Data for processing START

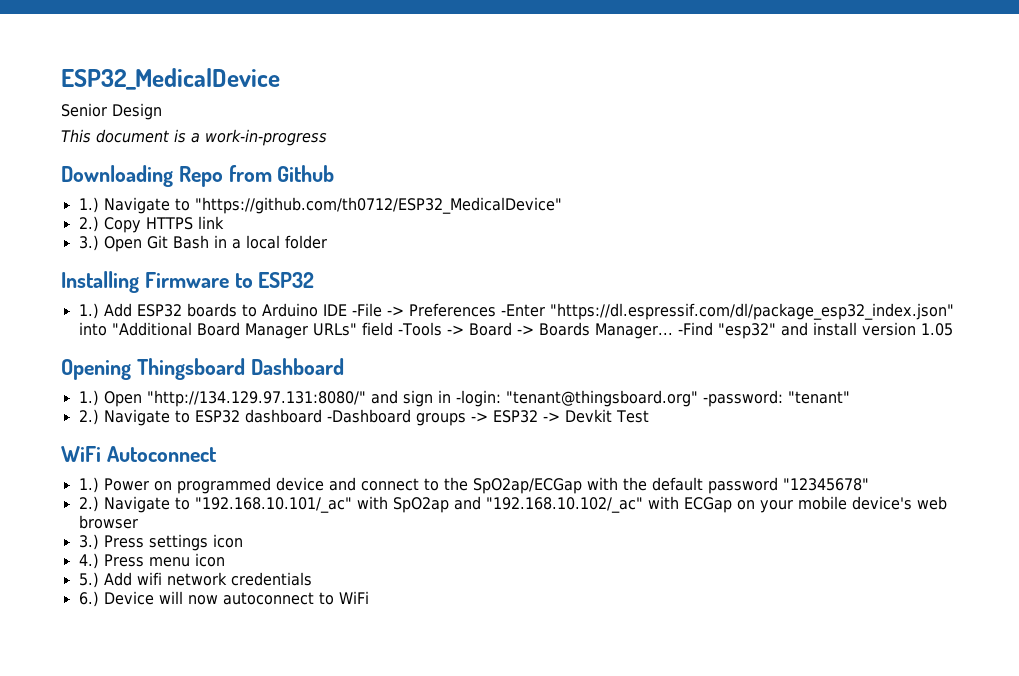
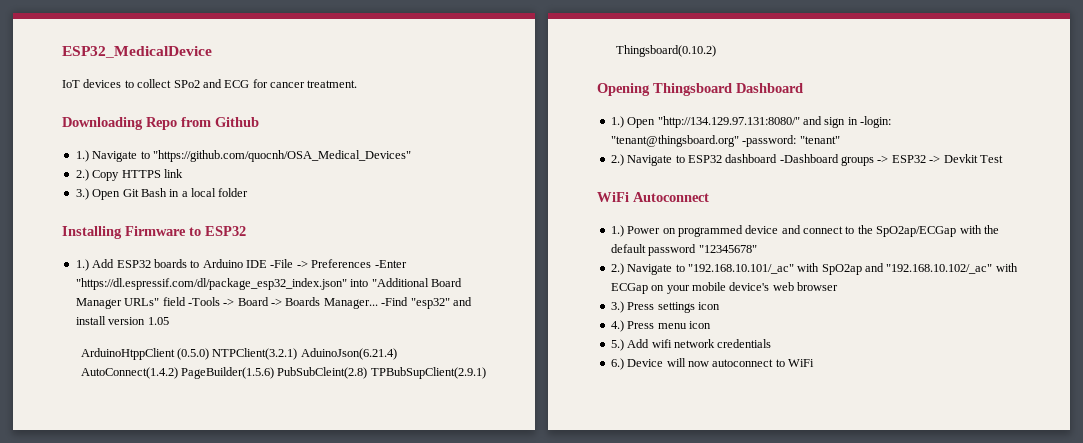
- Senior Design
- This document is a work-in-progress
+ IoT devices to collect SPo2 and ECG for cancer treatment.
- 1.) Navigate to "https://github.com/th0712/ESP32_MedicalDevice"
+ 1.) Navigate to "https://github.com/quocnh/OSA_Medical_Devices"
+ ArduinoHtppClient (0.5.0) NTPClient(3.2.1) AduinoJson(6.21.4) AutoConnect(1.4.2) PageBuilder(1.5.6) PubSubCleint(2.8) TPBubSupClient(2.9.1) Thingsboard(0.10.2)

Data for processing END

§ **Task details**: From the first line to the last, retype the data exactly, but omit every image.

§ **Exercise solution**:
- Senior Design
- This document is a work-in-progress
+ IoT devices to collect SPo2 and ECG for cancer treatment.
- 1.) Navigate to "https://github.com/th0712/ESP32_MedicalDevice"
+ 1.) Navigate to "https://github.com/quocnh/OSA_Medical_Devices"
+ ArduinoHtppClient (0.5.0) NTPClient(3.2.1) AduinoJson(6.21.4) AutoConnect(1.4.2) PageBuilder(1.5.6) PubSubCleint(2.8) TPBubSupClient(2.9.1) Thingsboard(0.10.2)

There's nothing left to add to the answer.